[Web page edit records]
□ □ □ □ □

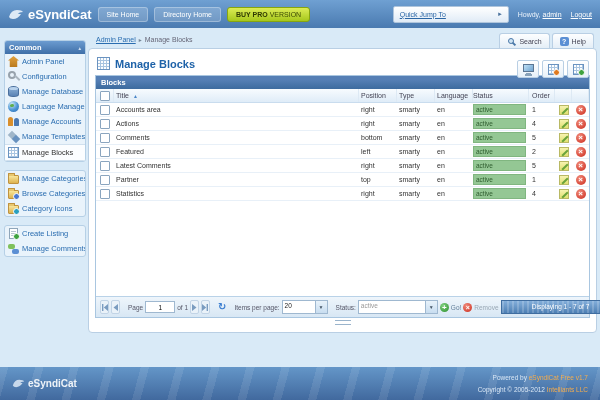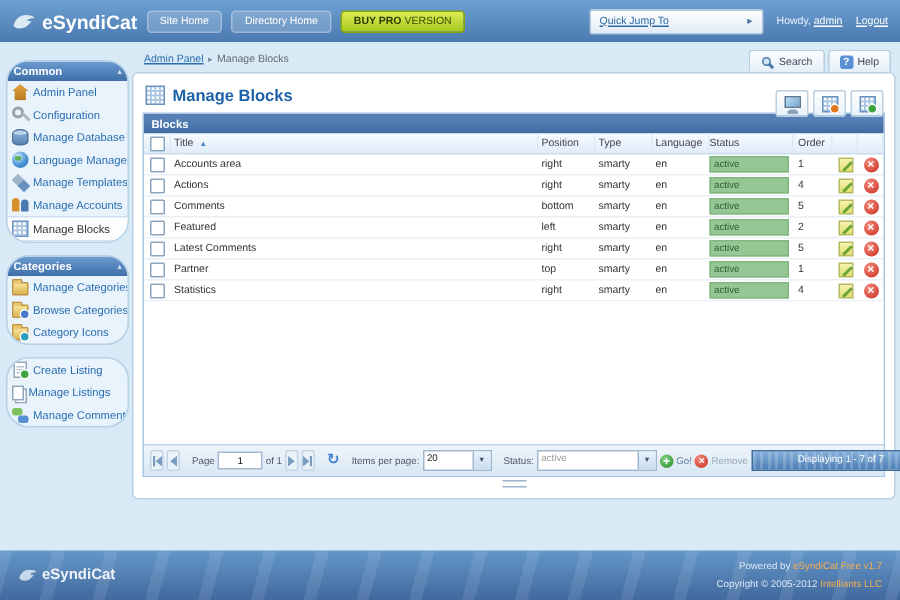--- a/index.html
+++ b/index.html
@@ -25,21 +25,21 @@
   .qj-arrow{color:#49719c;font-size:7px}
   .howdy{color:#eaf2fb;font-size:7px}
   .howdy a{color:#fff;text-decoration:underline}
   .logout{color:#fff;font-size:7px;text-decoration:underline}
 
   
   .workspace{position:absolute;top:28px;bottom:33px;left:0;right:0}
 
   
   .sidebar{position:absolute;left:4px;top:12px;width:82px}
-  .side-box{border:1px solid #b6d0e6;background:#e9f3fb;border-radius:15px;margin-bottom:8px;overflow:hidden}
+  .side-box{border:1px solid #b6d0e6;background:#e9f3fb;border-radius:3px;margin-bottom:8px;overflow:hidden}
   .side-head{height:13px;background:linear-gradient(#6b9bd0,#3f6fa8);color:#fff;font-size:7.5px;
              font-weight:bold;display:flex;align-items:center;justify-content:space-between;padding:0 4px}
   .side-arrow{font-size:5px;color:#cfe0f2}
   .side-item{display:flex;align-items:center;gap:3px;height:15px;padding:0 3px;font-size:7.5px;
              color:#2a6db0;white-space:nowrap;overflow:hidden}
   .side-item.selected{background:#fbfdff;border-top:1px solid #d0e0ee;border-bottom:1px solid #d0e0ee;color:#333}
 
   
   .content-col{position:absolute;left:88px;right:3px;top:0;bottom:0}
   .strip{height:20px;display:flex;justify-content:space-between;align-items:flex-end;padding:0 3px 0 8px}
@@ -230,58 +230,50 @@
         </div>
         <div class="side-item">
           <span class="ico i-db"></span>
           <span class="side-label">Manage Database</span>
         </div>
         <div class="side-item">
           <span class="ico i-globe"></span>
           <span class="side-label">Language Manager</span>
         </div>
         <div class="side-item">
+          <span class="ico i-users"></span>
+          <span class="side-label">Manage Accounts</span>
+        </div>
+        <div class="side-item">
           <span class="ico i-templates"></span>
           <span class="side-label">Manage Templates</span>
-        </div>
-        <div class="side-item">
-          <span class="ico i-users"></span>
-          <span class="side-label">Manage Accounts</span>
         </div>
         <div class="side-item selected">
           <span class="ico i-grid"></span>
           <span class="side-label">Manage Blocks</span>
         </div>
       </div>
       <div class="side-box">
-        <div class="side-head">
-          <span>Categories</span>
-          <span class="side-arrow">▴</span>
-        </div>
         <div class="side-item">
           <span class="ico i-folder"></span>
           <span class="side-label">Manage Categories</span>
         </div>
         <div class="side-item">
           <span class="ico i-folder i-folder-browse"></span>
           <span class="side-label">Browse Categories</span>
         </div>
         <div class="side-item">
           <span class="ico i-folder i-folder-image"></span>
           <span class="side-label">Category Icons</span>
         </div>
       </div>
       <div class="side-box">
         <div class="side-item">
           <span class="ico i-page i-page-add"></span>
           <span class="side-label">Create Listing</span>
-        </div>
-        <div class="side-item">
-          <span class="ico i-pages"></span>
-          <span class="side-label">Manage Listings</span>
         </div>
         <div class="side-item">
           <span class="ico i-comments"></span>
           <span class="side-label">Manage Comments</span>
         </div>
       </div>
     </aside>
 
   <div class="content-col">
     <div class="strip">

□ □ □ □ □

The images are to be left out while the entries are written out exactly.

### Answer for the task
--- a/index.html
+++ b/index.html
@@ -25,21 +25,21 @@
   .qj-arrow{color:#49719c;font-size:7px}
   .howdy{color:#eaf2fb;font-size:7px}
   .howdy a{color:#fff;text-decoration:underline}
   .logout{color:#fff;font-size:7px;text-decoration:underline}
 
   
   .workspace{position:absolute;top:28px;bottom:33px;left:0;right:0}
 
   
   .sidebar{position:absolute;left:4px;top:12px;width:82px}
-  .side-box{border:1px solid #b6d0e6;background:#e9f3fb;border-radius:15px;margin-bottom:8px;overflow:hidden}
+  .side-box{border:1px solid #b6d0e6;background:#e9f3fb;border-radius:3px;margin-bottom:8px;overflow:hidden}
   .side-head{height:13px;background:linear-gradient(#6b9bd0,#3f6fa8);color:#fff;font-size:7.5px;
              font-weight:bold;display:flex;align-items:center;justify-content:space-between;padding:0 4px}
   .side-arrow{font-size:5px;color:#cfe0f2}
   .side-item{display:flex;align-items:center;gap:3px;height:15px;padding:0 3px;font-size:7.5px;
              color:#2a6db0;white-space:nowrap;overflow:hidden}
   .side-item.selected{background:#fbfdff;border-top:1px solid #d0e0ee;border-bottom:1px solid #d0e0ee;color:#333}
 
   
   .content-col{position:absolute;left:88px;right:3px;top:0;bottom:0}
   .strip{height:20px;display:flex;justify-content:space-between;align-items:flex-end;padding:0 3px 0 8px}
@@ -230,58 +230,50 @@
         </div>
         <div class="side-item">
           <span class="ico i-db"></span>
           <span class="side-label">Manage Database</span>
         </div>
         <div class="side-item">
           <span class="ico i-globe"></span>
           <span class="side-label">Language Manager</span>
         </div>
         <div class="side-item">
+          <span class="ico i-users"></span>
+          <span class="side-label">Manage Accounts</span>
+        </div>
+        <div class="side-item">
           <span class="ico i-templates"></span>
           <span class="side-label">Manage Templates</span>
-        </div>
-        <div class="side-item">
-          <span class="ico i-users"></span>
-          <span class="side-label">Manage Accounts</span>
         </div>
         <div class="side-item selected">
           <span class="ico i-grid"></span>
           <span class="side-label">Manage Blocks</span>
         </div>
       </div>
       <div class="side-box">
-        <div class="side-head">
-          <span>Categories</span>
-          <span class="side-arrow">▴</span>
-        </div>
         <div class="side-item">
           <span class="ico i-folder"></span>
           <span class="side-label">Manage Categories</span>
         </div>
         <div class="side-item">
           <span class="ico i-folder i-folder-browse"></span>
           <span class="side-label">Browse Categories</span>
         </div>
         <div class="side-item">
           <span class="ico i-folder i-folder-image"></span>
           <span class="side-label">Category Icons</span>
         </div>
       </div>
       <div class="side-box">
         <div class="side-item">
           <span class="ico i-page i-page-add"></span>
           <span class="side-label">Create Listing</span>
-        </div>
-        <div class="side-item">
-          <span class="ico i-pages"></span>
-          <span class="side-label">Manage Listings</span>
         </div>
         <div class="side-item">
           <span class="ico i-comments"></span>
           <span class="side-label">Manage Comments</span>
         </div>
       </div>
     </aside>
 
   <div class="content-col">
     <div class="strip">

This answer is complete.